- [TASK DESCRIPTION]: Beginning with the line where "border: 7px solid" appears, set down each line exactly until the records below end, and omit the pictures.
[[ DATA EXTRACTS open ]]
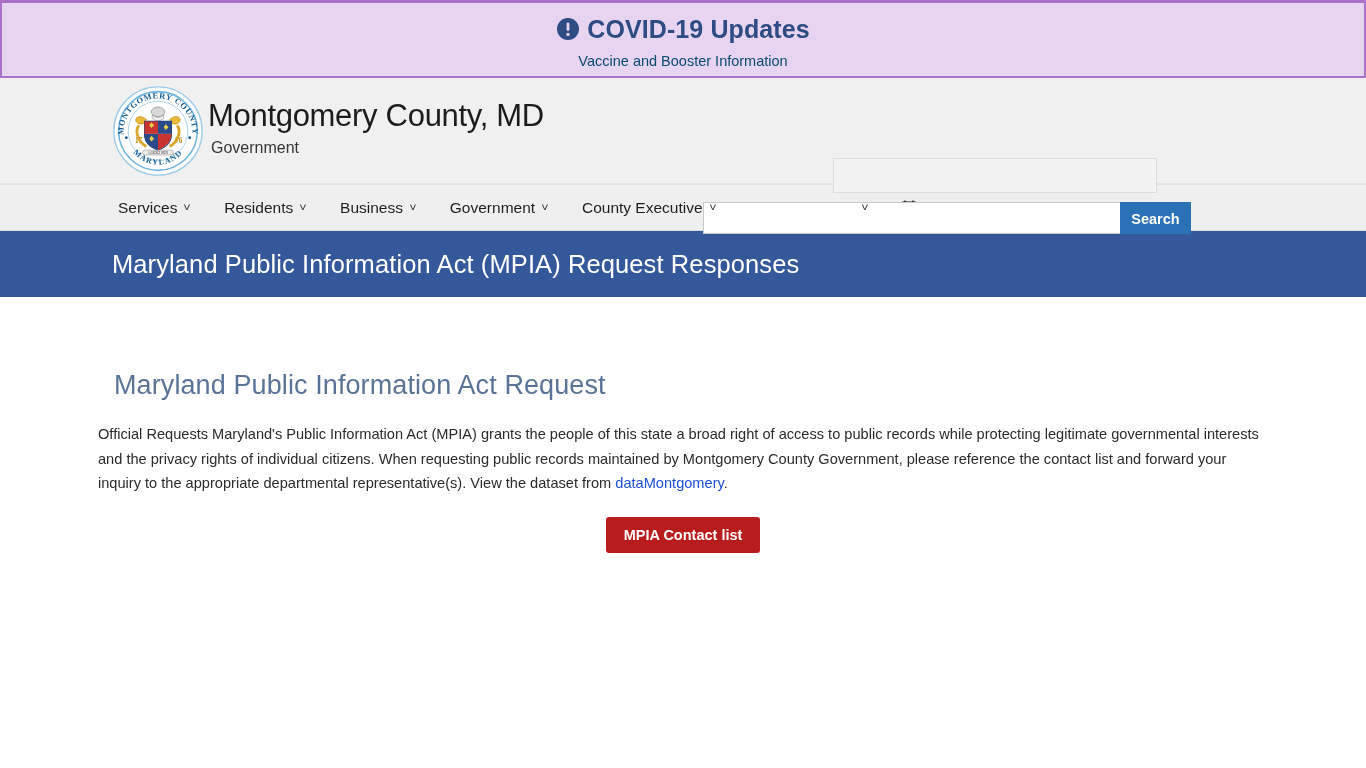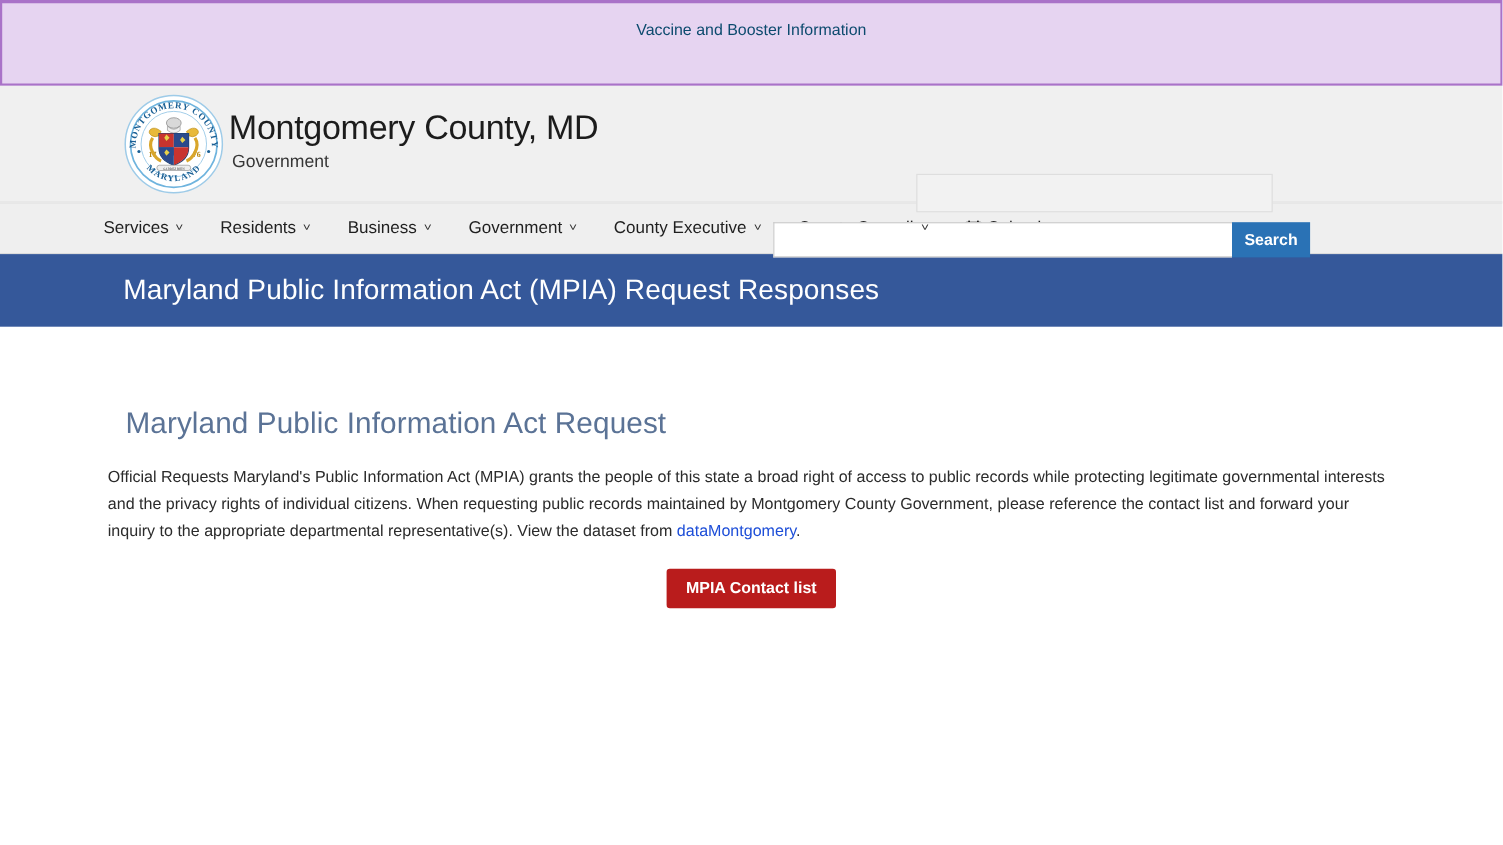"COVID-19 Updates" div.covid-title { html: none -> <div> <span> <svg> <circle></circle> <rect></rect> <circle></circle> </svg> </span><span>COVID-19 Updates</span> </div> }
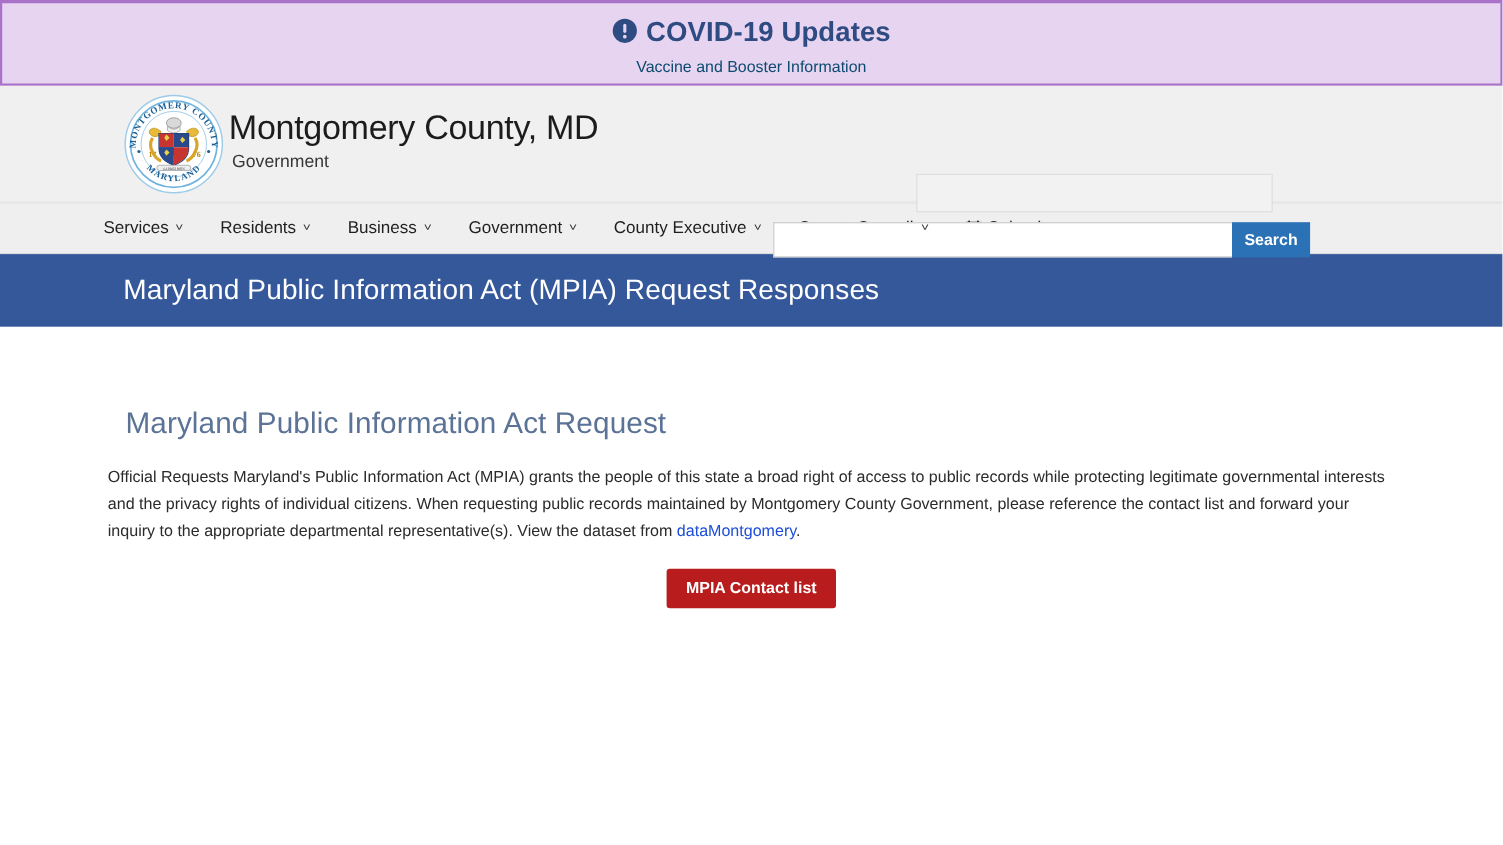"Services" .main-nav { padding-left: 94px -> 118px }
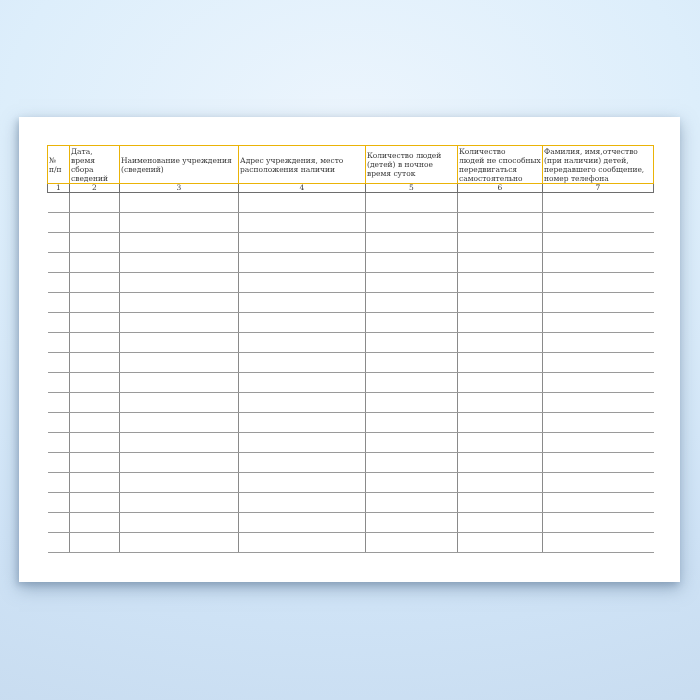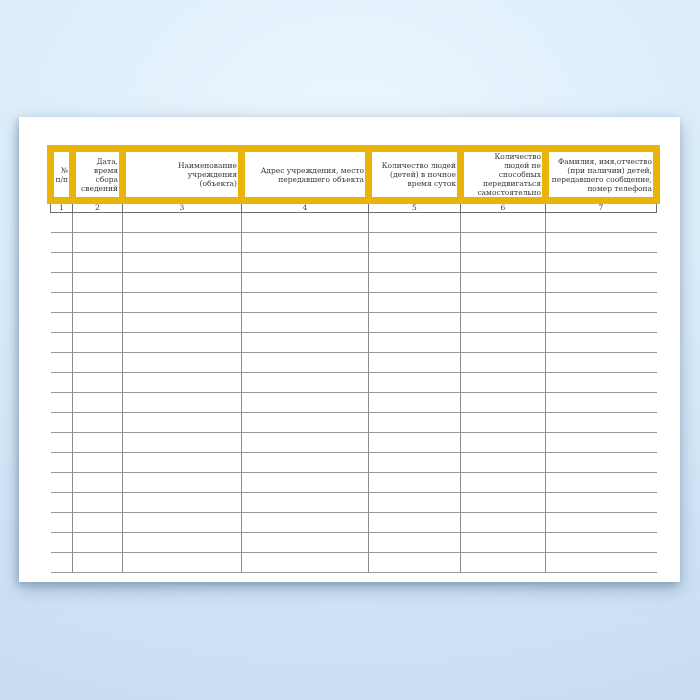"Дата, время" table.form th { border: 7px solid #eab308 -> 1px solid #eab308; text-align: right -> left }
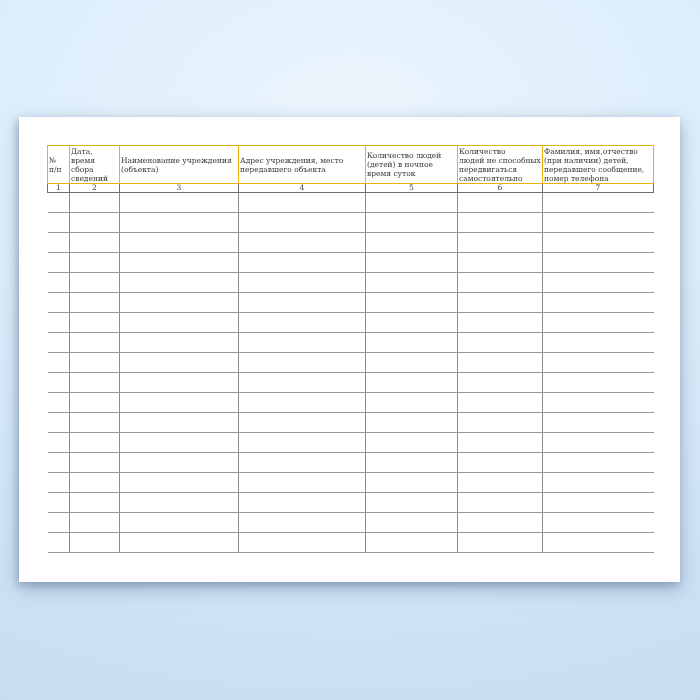"Наименование учреждения" th { text: объекта -> сведений }
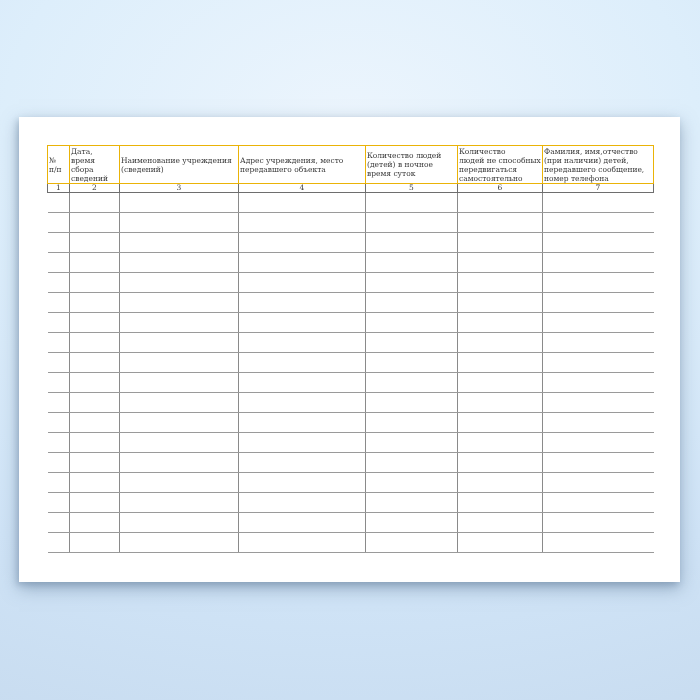"Адрес учреждения, место" th { text: передавшего объекта -> расположения наличии }
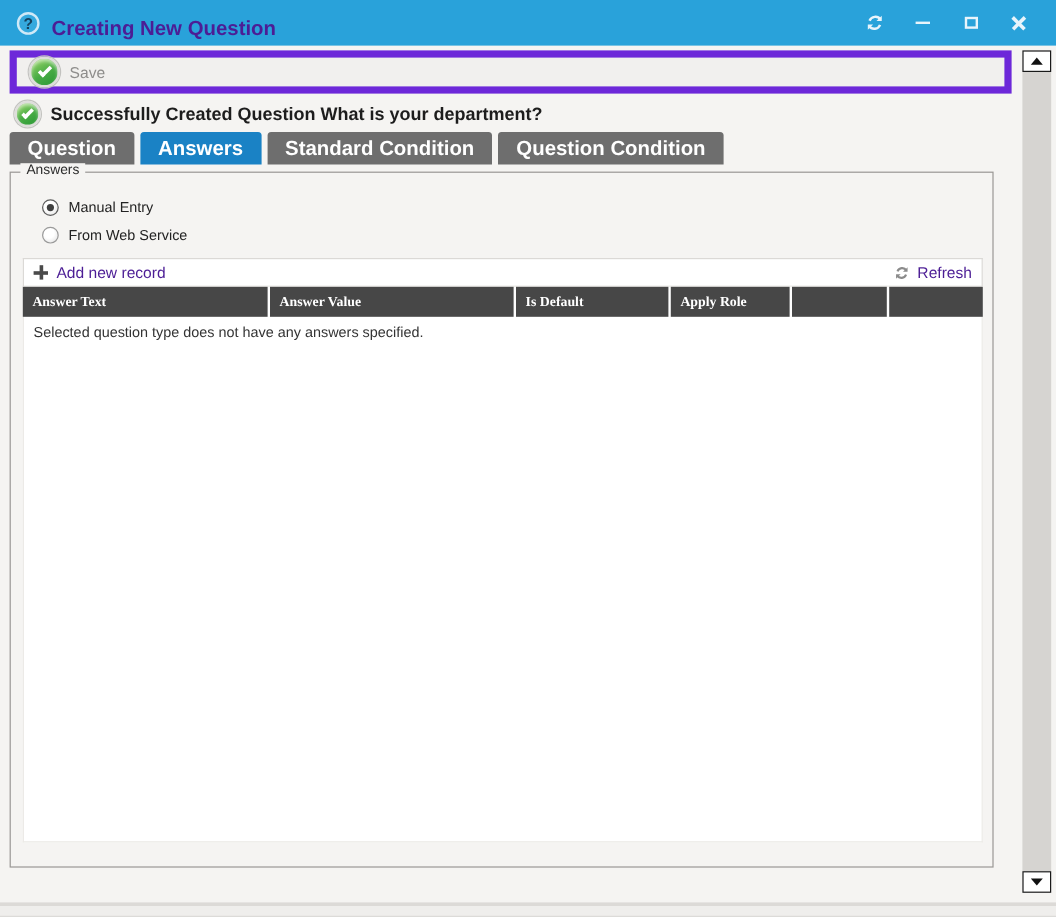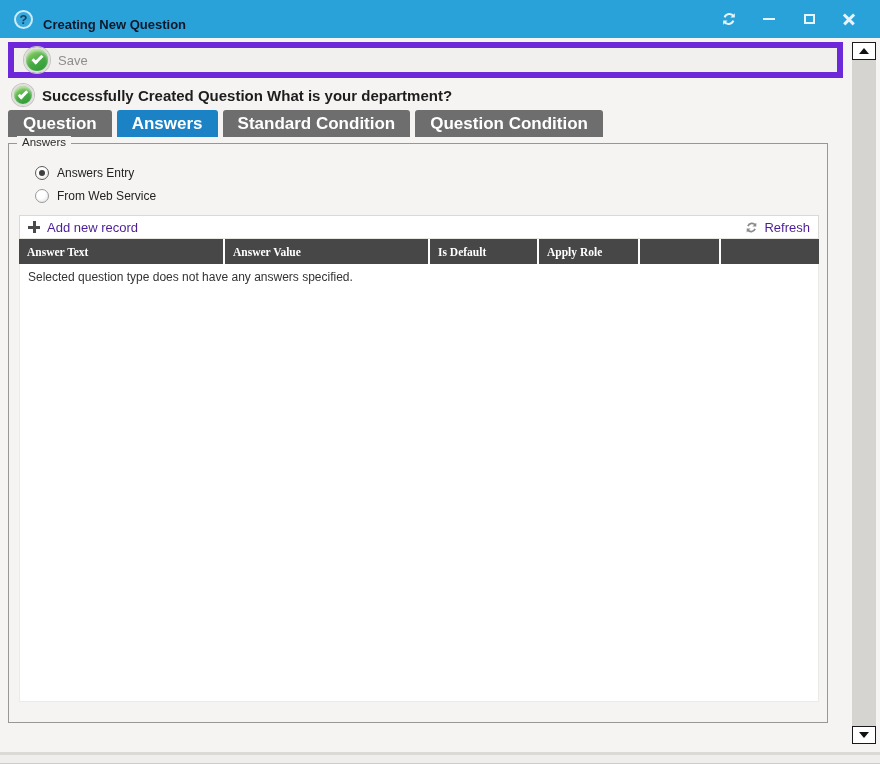"Creating New Question" .win-title { color: #0f172a -> #4c1d95; font-size: 13px -> 17px }
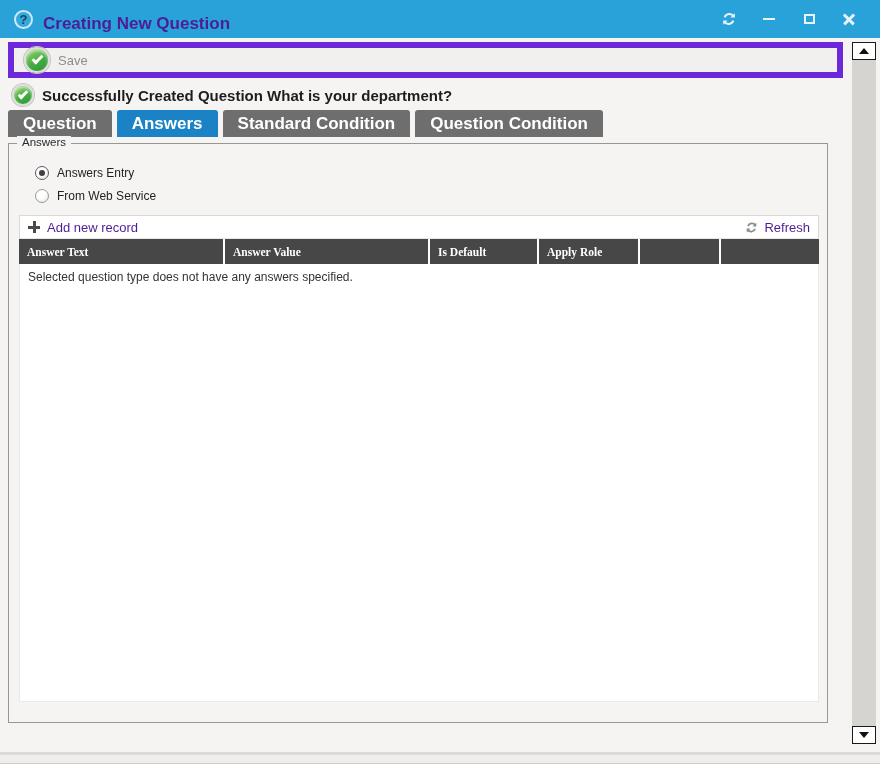"Answers Entry" span.radio-label { text: Answers -> Manual }
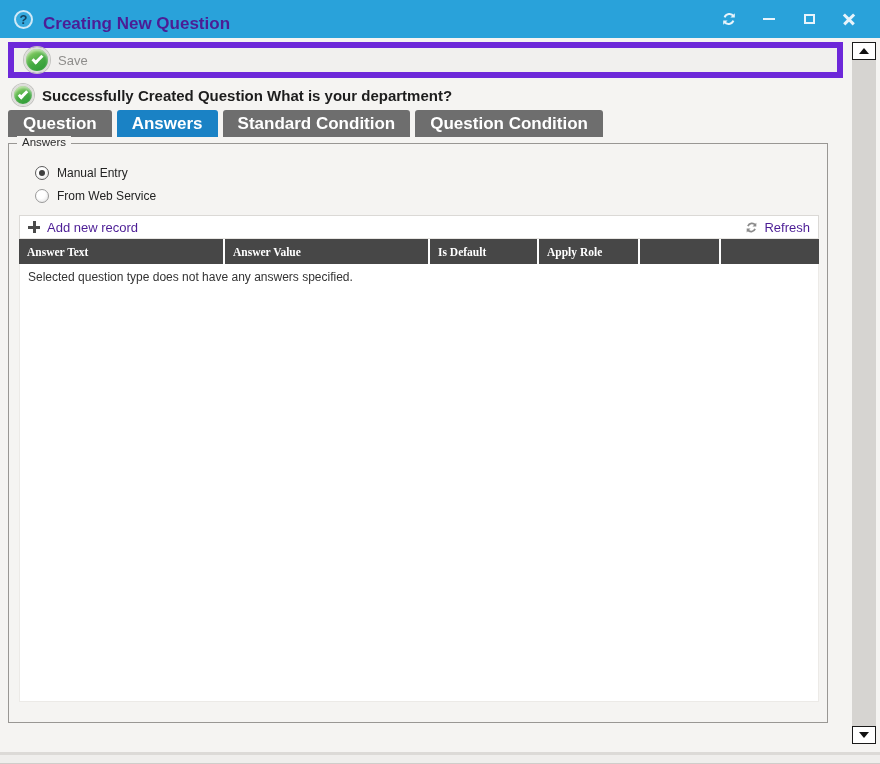"Is Default" .c2 { width: 107px -> 127px }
[[ DATA EXTRACTS closed ]]
- [SOLUTION FOR THIS TASK]:
"Дата, время" table.form th { border: 7px solid #eab308 -> 1px solid #eab308; text-align: right -> left }
"Наименование учреждения" th { text: объекта -> сведений }
"Адрес учреждения, место" th { text: передавшего объекта -> расположения наличии }
"Creating New Question" .win-title { color: #0f172a -> #4c1d95; font-size: 13px -> 17px }
"Answers Entry" span.radio-label { text: Answers -> Manual }
"Is Default" .c2 { width: 107px -> 127px }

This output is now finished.